The Cult of the Family review – the definitive history of a notorious Australian cult

The Hamilton-Byrne boys at Lake Eildon
The Hamilton-Byrne boys at Lake Eildon. Anne Hamilton-Byrne was the leader of Australian cult The Family, which is the subject of a new ABC documentary series. Photograph: ABC

Fashions today fall out of vogue tomorrow. Trends and crazes in storytelling always change, because nothing ages faster than the zeitgeist.

But far off into the future, in the days when human beings will beam and/or inject narrative experiences into themselves and the word “television” will sound as dated “hieroglyphics”, at least one genre of story will remain evergreen, continuing to shock and compel audiences with tales of batshit craziness: the story of religious cults.

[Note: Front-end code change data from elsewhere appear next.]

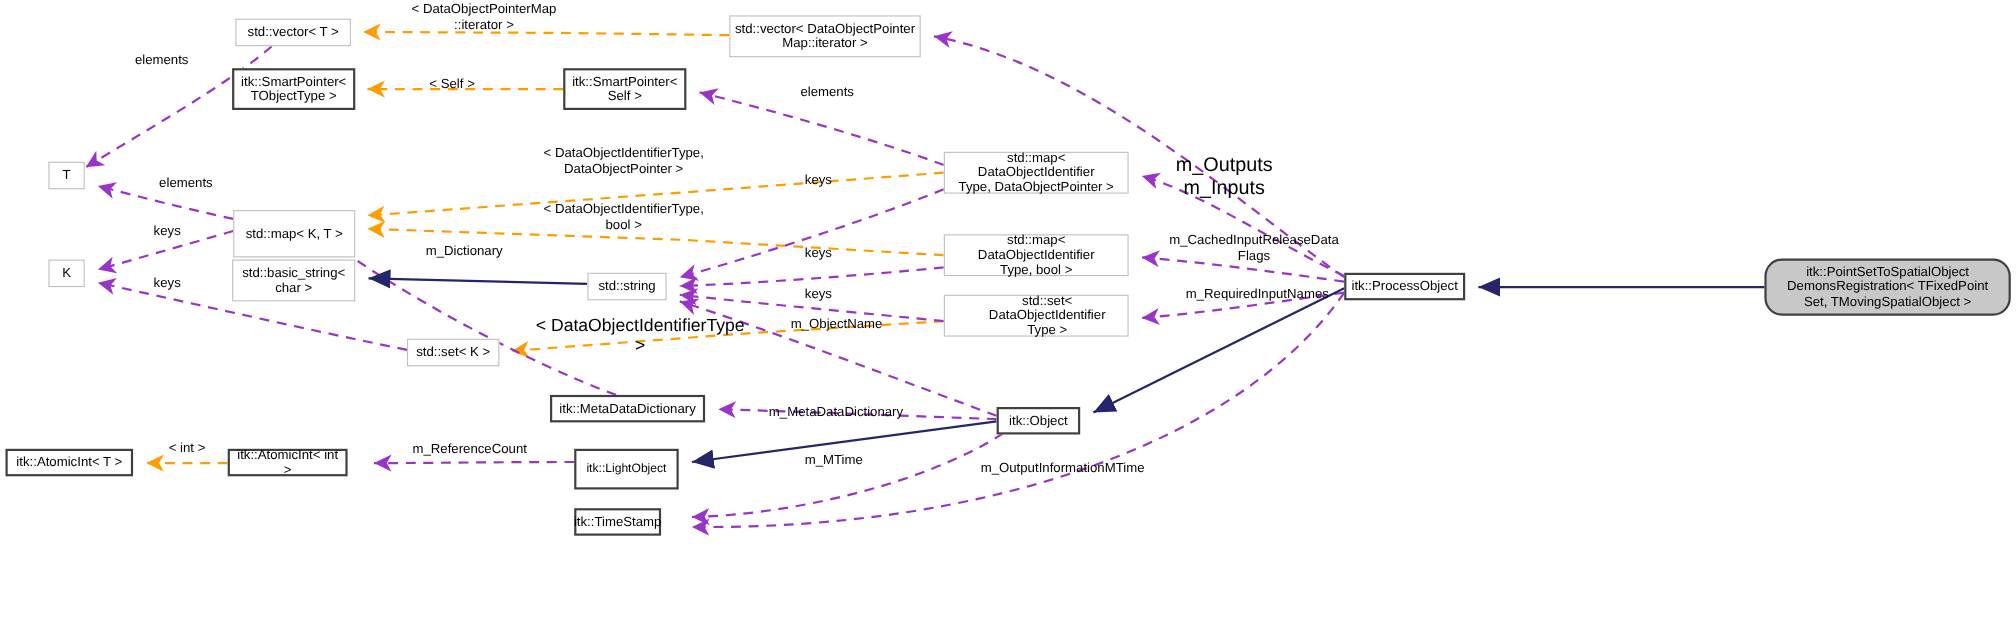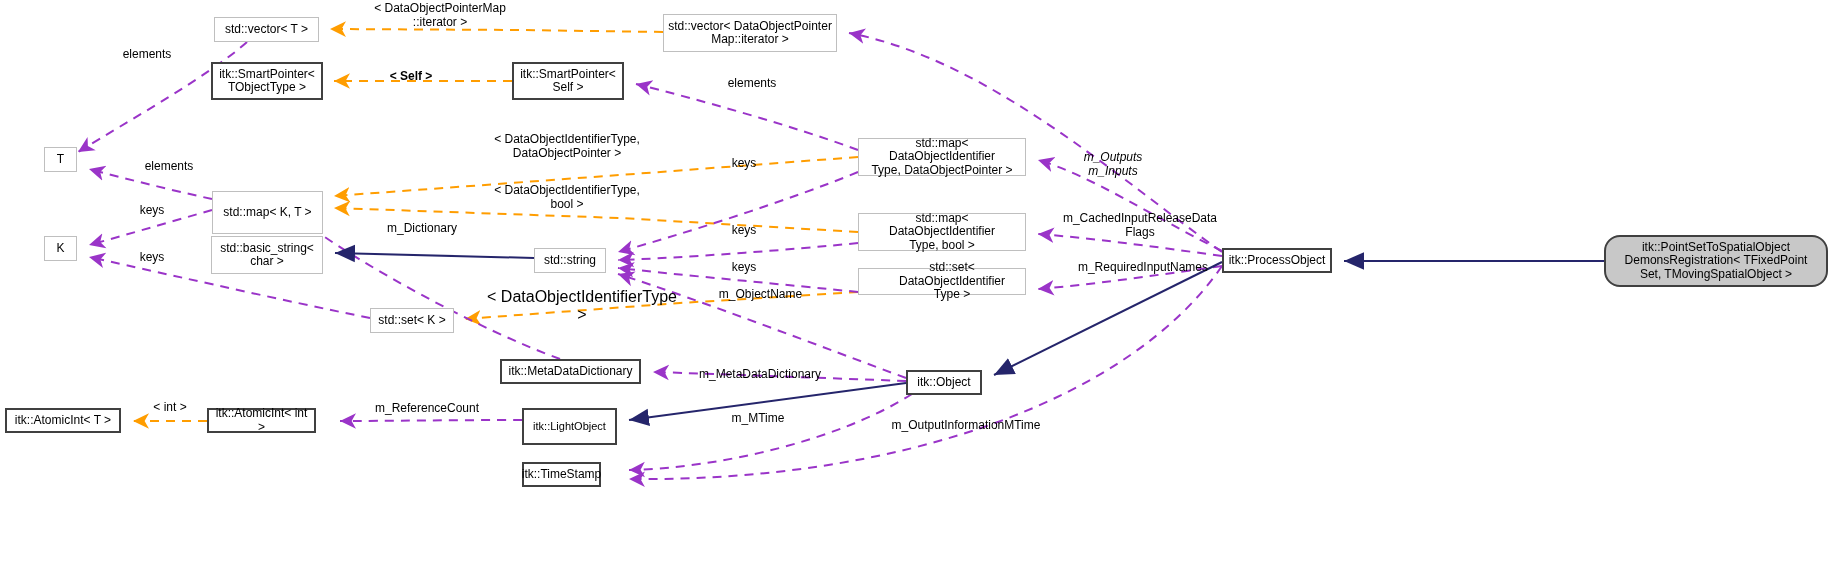--- a/index.html
+++ b/index.html
@@ -146,7 +146,7 @@
   <div class="edgelabel" style="left:340px;top:2px;width:200px;font-size:12px;"><span style="white-space: pre-line;">&lt; DataObjectPointerMap
 ::iterator &gt;</span></div>
   <div class="edgelabel" style="left:112px;top:48px;width:70px;font-size:12px;"><span style="white-space: pre-line;">elements</span></div>
-  <div class="edgelabel" style="left:371px;top:70px;width:80px;font-size:12px;font-weight:bold;"><span style="white-space: pre-line;">&lt; Self &gt;</span></div>
+  <div class="edgelabel" style="left:371px;top:70px;width:80px;font-size:12px;"><span style="white-space: pre-line;">&lt; Self &gt;</span></div>
   <div class="edgelabel" style="left:717px;top:77px;width:70px;font-size:12px;"><span style="white-space: pre-line;">elements</span></div>
   <div class="edgelabel" style="left:462px;top:133px;width:210px;font-size:12px;"><span style="white-space: pre-line;">&lt; DataObjectIdentifierType,
 DataObjectPointer &gt;</span></div>

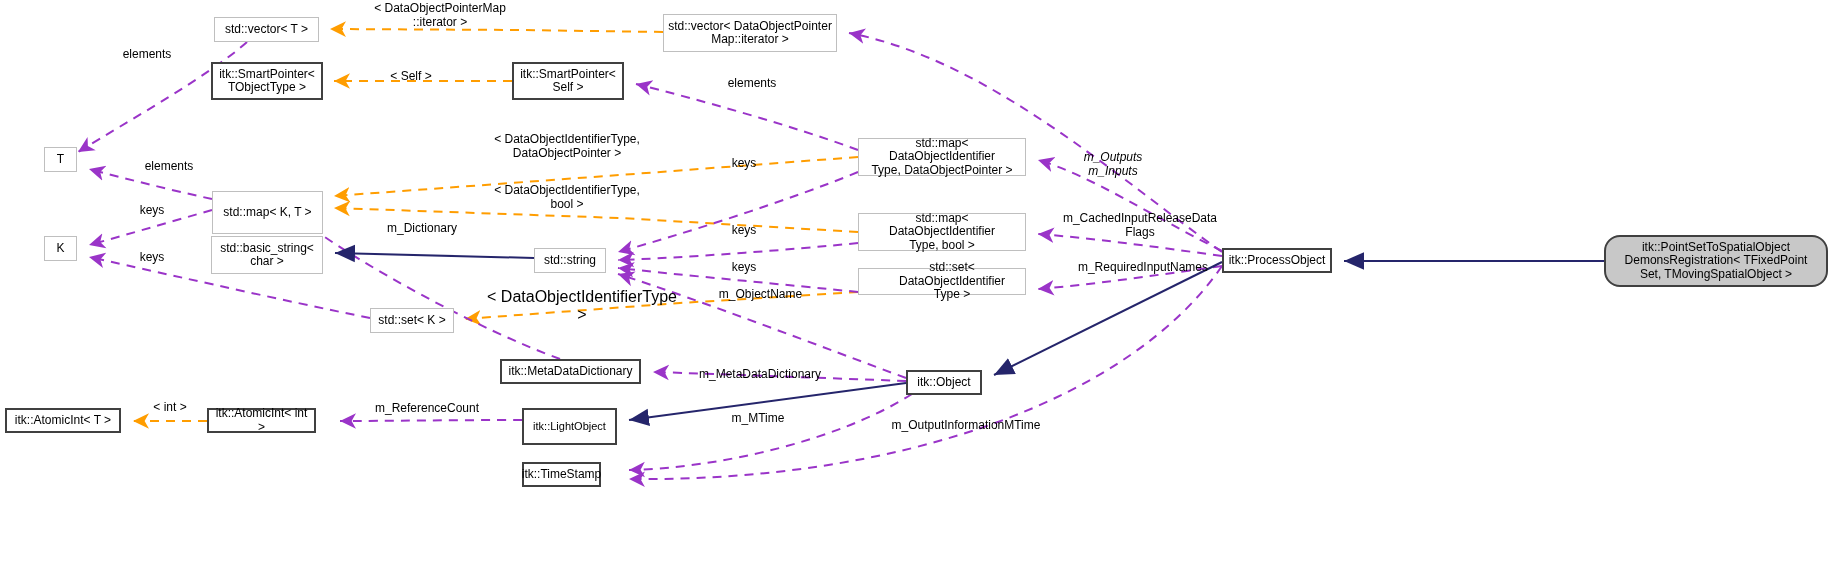--- a/index.html
+++ b/index.html
@@ -151,7 +151,7 @@
   <div class="edgelabel" style="left:462px;top:133px;width:210px;font-size:12px;"><span style="white-space: pre-line;">&lt; DataObjectIdentifierType,
 DataObjectPointer &gt;</span></div>
   <div class="edgelabel" style="left:134px;top:160px;width:70px;font-size:12px;"><span style="white-space: pre-line;">elements</span></div>
-  <div class="edgelabel" style="left:1048px;top:151px;width:130px;font-size:12px;font-style:italic;"><span style="white-space: pre-line;">m_Outputs
+  <div class="edgelabel" style="left:1048px;top:139px;width:130px;font-size:18px;"><span style="white-space: pre-line;">m_Outputs
 m_Inputs</span></div>
   <div class="edgelabel" style="left:724px;top:157px;width:40px;font-size:12px;"><span style="white-space: pre-line;">keys</span></div>
   <div class="edgelabel" style="left:462px;top:184px;width:210px;font-size:12px;"><span style="white-space: pre-line;">&lt; DataObjectIdentifierType,

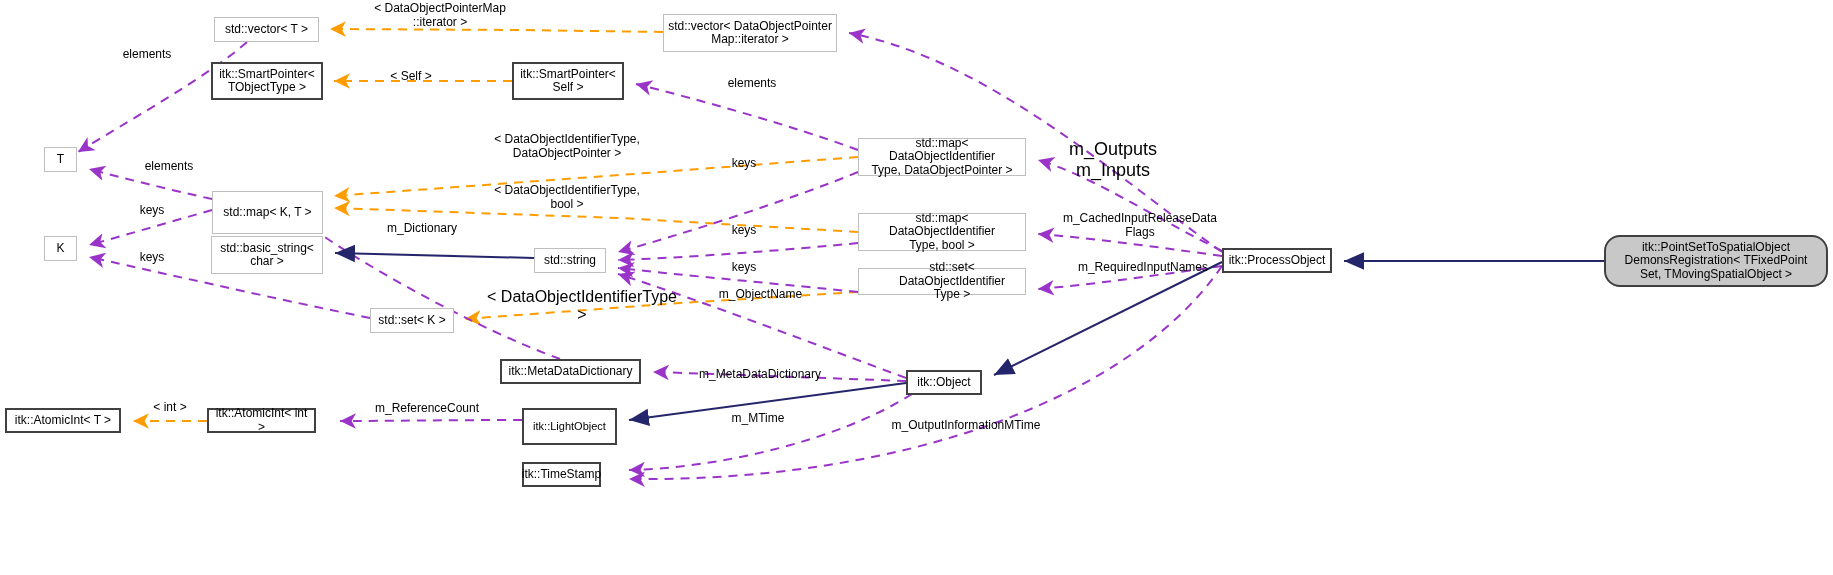--- a/index.html
+++ b/index.html
@@ -127,7 +127,7 @@
       <span style="white-space:pre-line;">std::map&lt; DataObjectIdentifier
 Type, bool &gt;</span>
     </div>
-  <div class="node light" style="left:858px;top:268px;width:168px;height:27px;font-size:12px;padding-left:20px;">
+  <div class="node light" style="left:858px;top:268px;width:168px;height:38px;font-size:12px;padding-left:20px;">
       <span style="white-space:pre-line;">std::set&lt; DataObjectIdentifier
 Type &gt;</span>
     </div>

The most notorious case in Australian history is that of the Melbourne-based cult The Family, which was led by the charming and dangerous Anne Hamilton-Byrne: a yoga teacher who claimed to be Jesus Christ reincarnated. Instead of serving wine and bread, Hamilton-Byrne fed LSD to her disciples – adopted children raised as her own throughout the 60s and 70s. She dressed them in identical clothes and haircuts; they resembled the pipsqueaks from Village of the Damned.

This quintessential stranger-than-fiction story was the subject of the writer/director Rosie Jones’s feature documentary The Family, which was accompanied by a book by Jones and journalist Chris Johnston. As a documentary, it was ambitious but not particularly grounded; reviewing the film in 2016, I described it as “structurally higgledy-piggledy” and “less an expose than a tantalising suggestion of the history lesson that might have been”.

Now, a few years later, we have a fuller and more complete version of that history. Jones has refined and expanded her approach, redeveloping the film into a three-part ABC TV series titled The Cult of the Family. It finds a better home in the small screen medium and I like the expanded version more. There is well over an hour of new material, which makes a big difference, but the portion size is smaller, allowing breathing room between each very dense episode.

The first begins with a whirlwind of chopped up sound grabs, archival footage, photographs, newspaper headlines, home video and surreal recreation. Interviewees reflect on the sect and Hamilton-Byrne, as well as her husband, William. It is edited to an inch of its life; one of those breakneck-paced TV info-dumps constructed with a fear that the viewer may change the channel at any moment.

The episode proper begins in Victoria’s Lake Eildon with a police and community services raid, early in the morning in August 1987, with almost exactly the same footage as the film’s opening. The former detective Lex de Man recounts how he became involved in the case, providing a broad overview of the sect before focus quickly turns to the survivors. It seems quite clear, from interview scenes throughout the series, that the psychological wounds accrued from their traumatic experiences may never completely heal. Their courage and candidness is inspiring.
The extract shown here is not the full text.